2. Consume con cabeza. Necesitamos cosas para vivir, eso está claro, pero antes de comprar algo piensa detenidamente si de verdad lo necesitas. Por ejemplo, si compras moda, compra básicos que te duren siempre y que sean combinables. Siempre que puedas, apoya lo hecho en España (sé que es difícil, sobre todo con la moda)
 
3. Consume alimentos de proximidad. Intenta comer productos de temporada y que provengan de productores locales, o lo más cercanos posible. Las verdulerías suelen abastecerse de producto local y siempre viene en la etiqueta, pregunta a la tuya de confianza.
 
4. Asegúrate que los productos que consumes y que eventualmente desechas no tengan elementos contaminantes, ya que dichos componentes contaminan el medio ambiente.
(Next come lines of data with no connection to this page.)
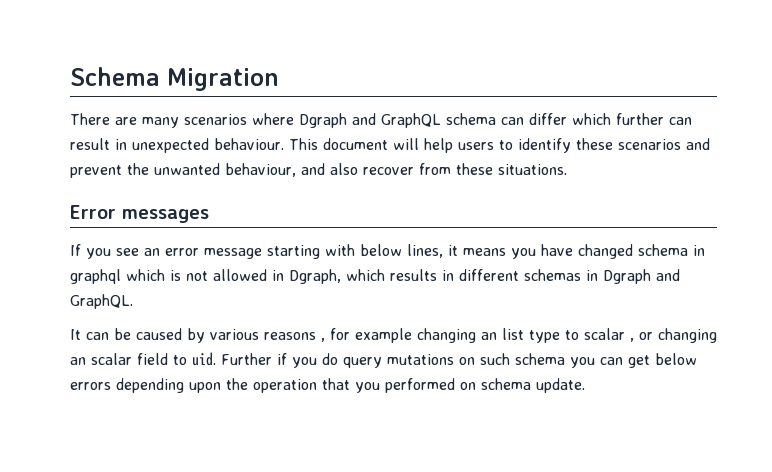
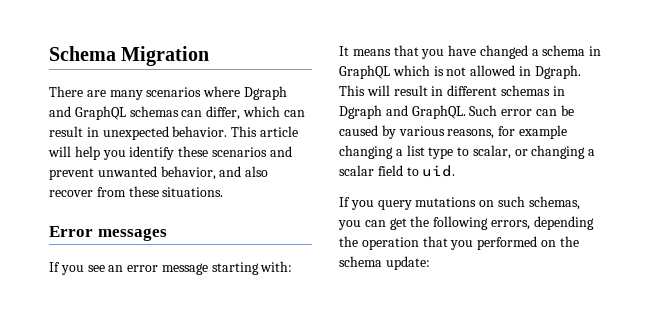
[446,113,692,125] [70,138,513,153] schema can differ which further can result in unexpected behaviour. This document will help users to -> [129,106,305,120] [49,126,298,140] [48,146,126,160] schemas can differ, which can result in unexpected behavior. This article will help you
[127,163,296,177] the unwanted behaviour, -> [97,166,216,180] unwanted behavior,
[325,244,506,258] with below lines, it means -> [260,261,293,272] [339,45,419,56] with: // It means that
(633, 251) none -> [531,49,539,56] a
[70,269,121,284] graphql -> [339,65,390,79] GraphQL
[289,269,437,284] Dgraph, which results -> [534,65,581,79] [339,85,428,96] Dgraph. This will result
[70,329,81,340] // It -> [469,105,533,116] Such error
[264,332,325,342] reasons , -> [447,129,495,139] reasons,
[481,332,497,340] an -> [395,149,403,156] a
[584,328,634,342] scalar , -> [472,145,511,159] scalar,
[70,357,86,365] an -> [588,149,596,156] a
[221,353,338,368] Further if you do -> [339,197,374,210] // If you
[515,353,565,365] schema -> [528,196,580,210] schemas,
[655,353,697,365] [70,378,221,393] below errors depending upon -> [410,216,594,230] the following errors, depending
[481,378,585,393] schema update. -> [559,236,579,247] [339,256,430,270] the schema update:

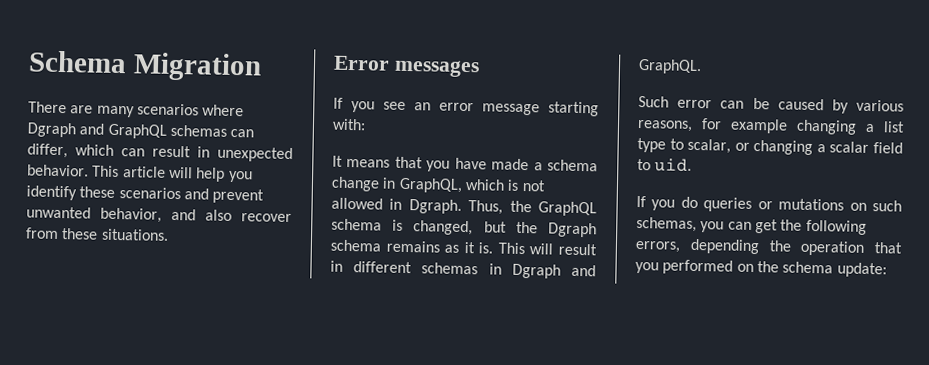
[479,45,528,59] changed -> [491,158,530,171] made
[589,46,602,56] [339,65,390,79] in GraphQL -> [331,176,463,193] change in GraphQL,
(581, 72) none -> [468,200,597,217] [331,218,597,238] [330,239,494,254] Thus, the GraphQL schema is changed, but the Dgraph schema remains as it is.
(466, 112) none -> (702, 66) //
[377,200,412,210] query -> [680,196,773,212] do queries or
Evidentemente, esto será dentro de nuestras posibilidades, ya que de momento no se me ocurre un sustituto para determinados productos de limpieza, por ejemplo. Pero un buen sitio por donde empezar es la cosmética natural: los cosméticos naturales usan materiales biodegradables respetuosos con el medio ambiente.
 
5. Reduce el consumo de carne. No te digo que te hagas vegetariana o vegana si no lo deseas, pero en la medida de lo posible intenta reducir la ingesta semanal de carne. El consumo de carne es conocido por ser uno de los principales causante del cambio climático. Hay un proyecto muy interesante impulsado por la familia McCartney (sí, el de los Beatles) que se llama Meat Free Monday, que básicamente dice que si la población mundial decidiera no comer carne al menos un día a la semana (los lunes por ejemplo) el efecto sobre el clima (positivo, se entiende) sería brutal. Yo tengo el libro de recetas, the Meat Free Monday Cookbook, y es una pasada lo ricas que están. Las fotos están hechas por la hija mayor de Paul McCartney, Mary, y famosos como Kevin Spacey o Vivienne Westwood han participado con sus recetas
 
 
 
6. Aunque el cambio se puede gestar en nosotros, necesitamos apoyo institucional. Empieza por proponer medidas a tu ayuntamiento. Cada vez están más dispuestos a la participación ciudadana.
 
 
 
No tenía pensado hacer este blog post, pero me puse a escribir y me salió de carrerilla. Creo que este tema lo tenemos muchos de nosotros muy dentro y es importante que salga de vez en cuando. Gracias por haber llegado hasta aquí y si tienes cualquier comentario puedes dejarlo mas abajo.